> _Task instructions_: Your response should consist of one number, the count of lines below that contain "cloudinary".

> _Recorded information_:
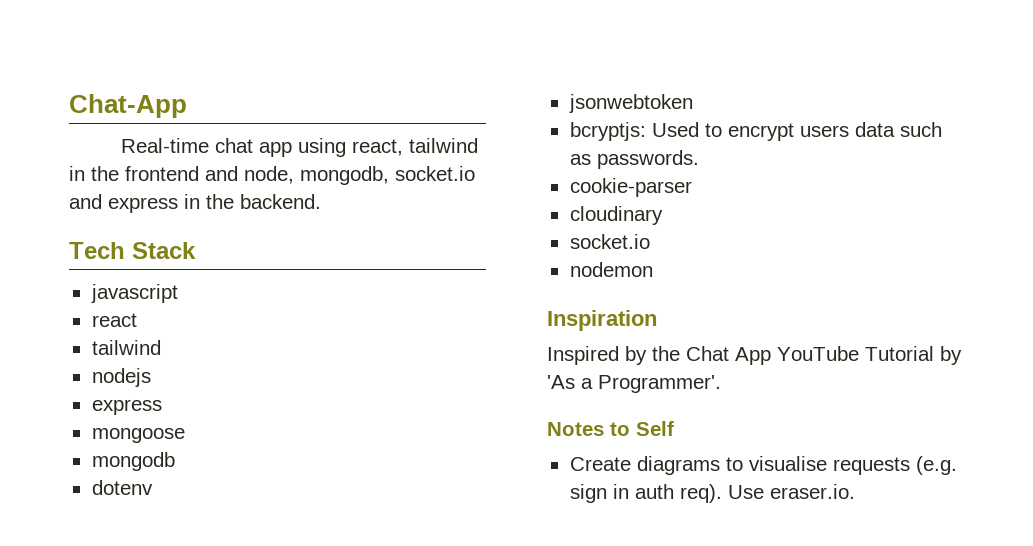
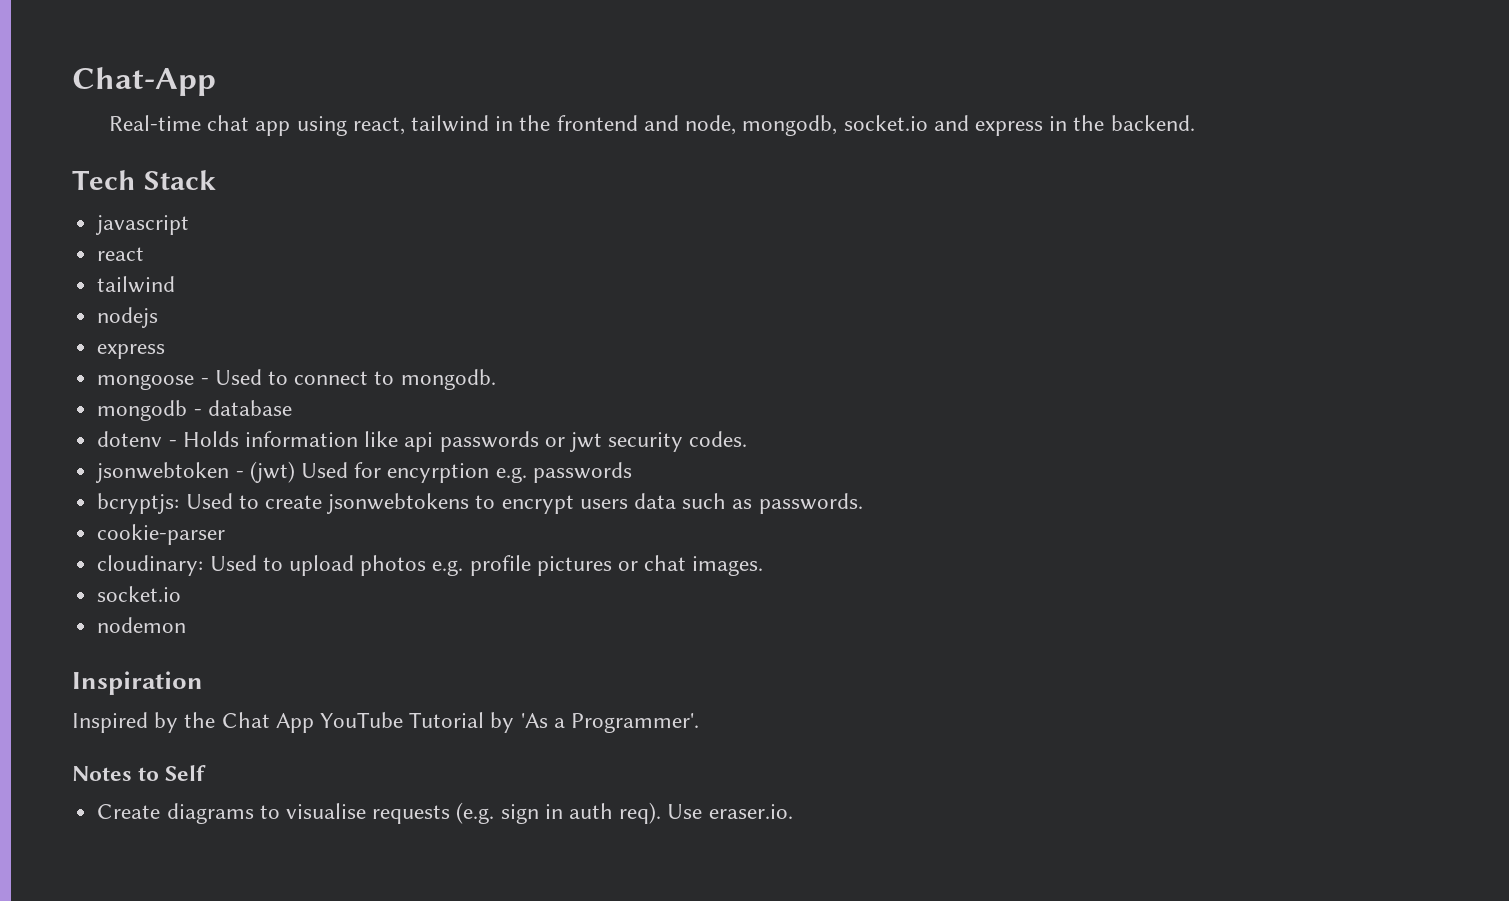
- mongoose
+ mongoose - Used to connect to mongodb.
- mongodb
+ mongodb - database
- dotenv
- jsonwebtoken
+ dotenv - Holds information like api passwords or jwt security codes.
+ jsonwebtoken - (jwt) Used for encyrption e.g. passwords
- bcryptjs: Used to encrypt users data such as passwords.
+ bcryptjs: Used to create jsonwebtokens to encrypt users data such as passwords.
- cloudinary
+ cloudinary: Used to upload photos e.g. profile pictures or chat images.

> _Expected answer_: 2